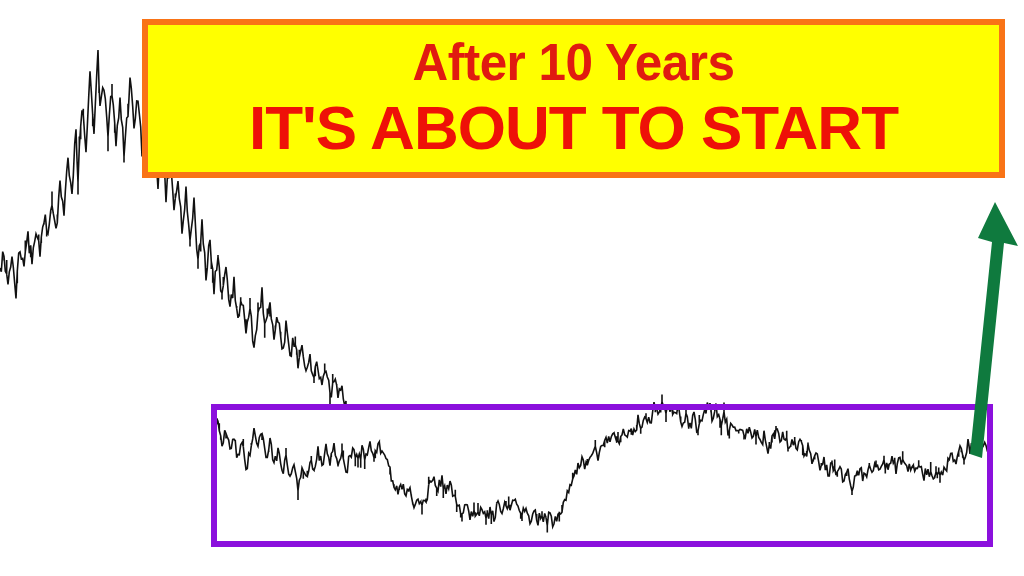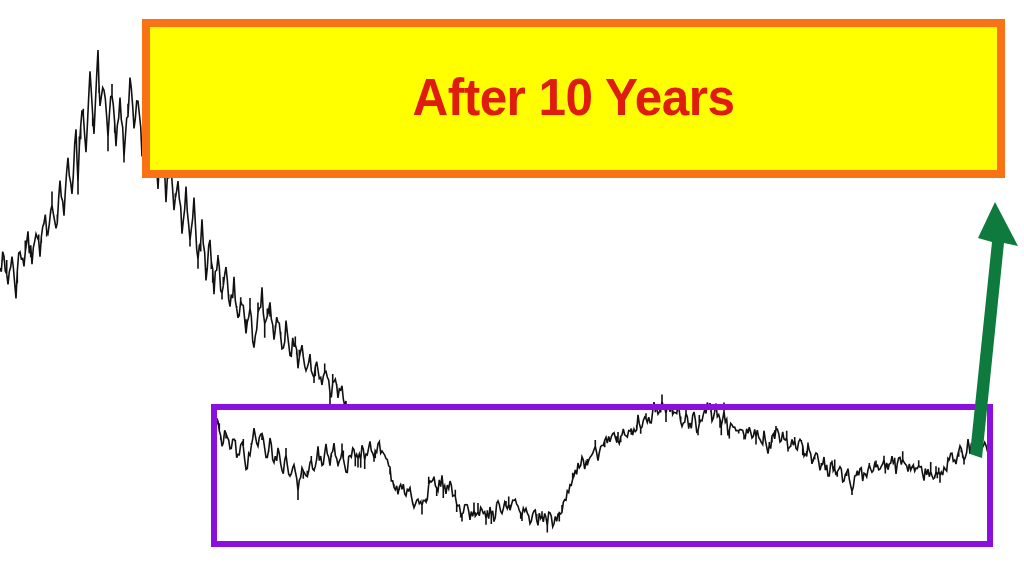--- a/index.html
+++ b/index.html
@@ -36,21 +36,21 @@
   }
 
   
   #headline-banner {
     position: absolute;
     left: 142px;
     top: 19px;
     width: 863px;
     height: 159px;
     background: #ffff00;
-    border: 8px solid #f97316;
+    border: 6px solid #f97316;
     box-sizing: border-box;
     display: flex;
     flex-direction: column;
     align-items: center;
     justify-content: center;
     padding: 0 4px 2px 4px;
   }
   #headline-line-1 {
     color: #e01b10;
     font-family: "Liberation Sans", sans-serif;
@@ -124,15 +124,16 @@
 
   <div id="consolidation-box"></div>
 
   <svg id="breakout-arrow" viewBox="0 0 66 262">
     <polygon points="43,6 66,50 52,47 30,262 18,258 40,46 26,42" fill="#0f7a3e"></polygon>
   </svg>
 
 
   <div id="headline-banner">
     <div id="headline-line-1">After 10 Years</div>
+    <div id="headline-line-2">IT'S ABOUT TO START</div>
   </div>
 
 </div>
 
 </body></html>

WHAT THE EXERCISE ASKS:
Send back exactly the lines from the line with "height: 159px;" through the end of the records.

RESPONSE AREA:
     height: 159px;
     background: #ffff00;
-    border: 8px solid #f97316;
+    border: 6px solid #f97316;
     box-sizing: border-box;
     display: flex;
     flex-direction: column;
     align-items: center;
     justify-content: center;
     padding: 0 4px 2px 4px;
   }
   #headline-line-1 {
     color: #e01b10;
     font-family: "Liberation Sans", sans-serif;
@@ -124,15 +124,16 @@
 
   <div id="consolidation-box"></div>
 
   <svg id="breakout-arrow" viewBox="0 0 66 262">
     <polygon points="43,6 66,50 52,47 30,262 18,258 40,46 26,42" fill="#0f7a3e"></polygon>
   </svg>
 
 
   <div id="headline-banner">
     <div id="headline-line-1">After 10 Years</div>
+    <div id="headline-line-2">IT'S ABOUT TO START</div>
   </div>
 
 </div>
 
 </body></html>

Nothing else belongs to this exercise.